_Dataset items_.
----
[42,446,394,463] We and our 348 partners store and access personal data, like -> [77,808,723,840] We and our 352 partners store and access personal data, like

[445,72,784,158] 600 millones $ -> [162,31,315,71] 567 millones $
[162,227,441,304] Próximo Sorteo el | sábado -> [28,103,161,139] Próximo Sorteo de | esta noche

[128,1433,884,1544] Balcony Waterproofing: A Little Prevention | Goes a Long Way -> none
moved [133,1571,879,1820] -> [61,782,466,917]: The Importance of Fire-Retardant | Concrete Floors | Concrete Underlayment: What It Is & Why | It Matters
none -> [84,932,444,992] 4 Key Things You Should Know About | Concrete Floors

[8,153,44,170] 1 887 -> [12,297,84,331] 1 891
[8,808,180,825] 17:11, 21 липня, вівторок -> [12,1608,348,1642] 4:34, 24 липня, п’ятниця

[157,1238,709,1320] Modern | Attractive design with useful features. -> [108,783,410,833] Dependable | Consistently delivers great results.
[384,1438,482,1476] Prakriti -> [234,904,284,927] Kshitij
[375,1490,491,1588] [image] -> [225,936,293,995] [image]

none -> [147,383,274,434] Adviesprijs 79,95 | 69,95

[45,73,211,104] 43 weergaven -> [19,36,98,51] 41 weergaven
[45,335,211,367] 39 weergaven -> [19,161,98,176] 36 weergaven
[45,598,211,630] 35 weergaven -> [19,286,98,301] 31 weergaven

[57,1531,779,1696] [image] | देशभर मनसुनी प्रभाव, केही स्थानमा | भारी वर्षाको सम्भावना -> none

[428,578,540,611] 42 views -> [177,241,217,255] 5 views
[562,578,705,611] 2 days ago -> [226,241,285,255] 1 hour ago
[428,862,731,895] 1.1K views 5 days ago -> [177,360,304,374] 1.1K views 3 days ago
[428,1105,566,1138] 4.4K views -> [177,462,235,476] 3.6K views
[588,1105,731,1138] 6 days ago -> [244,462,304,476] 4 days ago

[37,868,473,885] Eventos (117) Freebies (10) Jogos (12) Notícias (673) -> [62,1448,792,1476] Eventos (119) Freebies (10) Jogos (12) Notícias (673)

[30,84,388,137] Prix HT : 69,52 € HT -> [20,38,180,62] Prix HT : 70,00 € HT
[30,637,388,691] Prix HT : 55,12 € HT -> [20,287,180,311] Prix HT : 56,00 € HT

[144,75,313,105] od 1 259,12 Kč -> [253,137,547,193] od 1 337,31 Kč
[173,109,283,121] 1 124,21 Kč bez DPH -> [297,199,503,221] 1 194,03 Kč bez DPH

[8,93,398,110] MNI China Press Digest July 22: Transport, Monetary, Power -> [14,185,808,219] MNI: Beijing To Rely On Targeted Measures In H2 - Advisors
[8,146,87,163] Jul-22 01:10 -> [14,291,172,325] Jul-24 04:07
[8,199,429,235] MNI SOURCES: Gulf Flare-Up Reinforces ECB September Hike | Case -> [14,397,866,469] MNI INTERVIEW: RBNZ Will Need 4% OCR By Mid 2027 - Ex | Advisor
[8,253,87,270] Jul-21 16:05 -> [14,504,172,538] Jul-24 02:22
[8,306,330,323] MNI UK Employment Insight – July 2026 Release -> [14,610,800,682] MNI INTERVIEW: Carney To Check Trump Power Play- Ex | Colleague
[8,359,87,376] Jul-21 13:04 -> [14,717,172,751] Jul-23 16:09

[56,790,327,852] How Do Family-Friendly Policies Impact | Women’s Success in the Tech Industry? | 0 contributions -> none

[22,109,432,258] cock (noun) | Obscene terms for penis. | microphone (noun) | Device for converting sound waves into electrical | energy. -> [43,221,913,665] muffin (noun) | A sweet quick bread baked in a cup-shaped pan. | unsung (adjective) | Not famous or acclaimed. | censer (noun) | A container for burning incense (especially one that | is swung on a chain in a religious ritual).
----
Check every line of the entries above for the word "weergaven" and report how many lines contain it, giving the number only.

3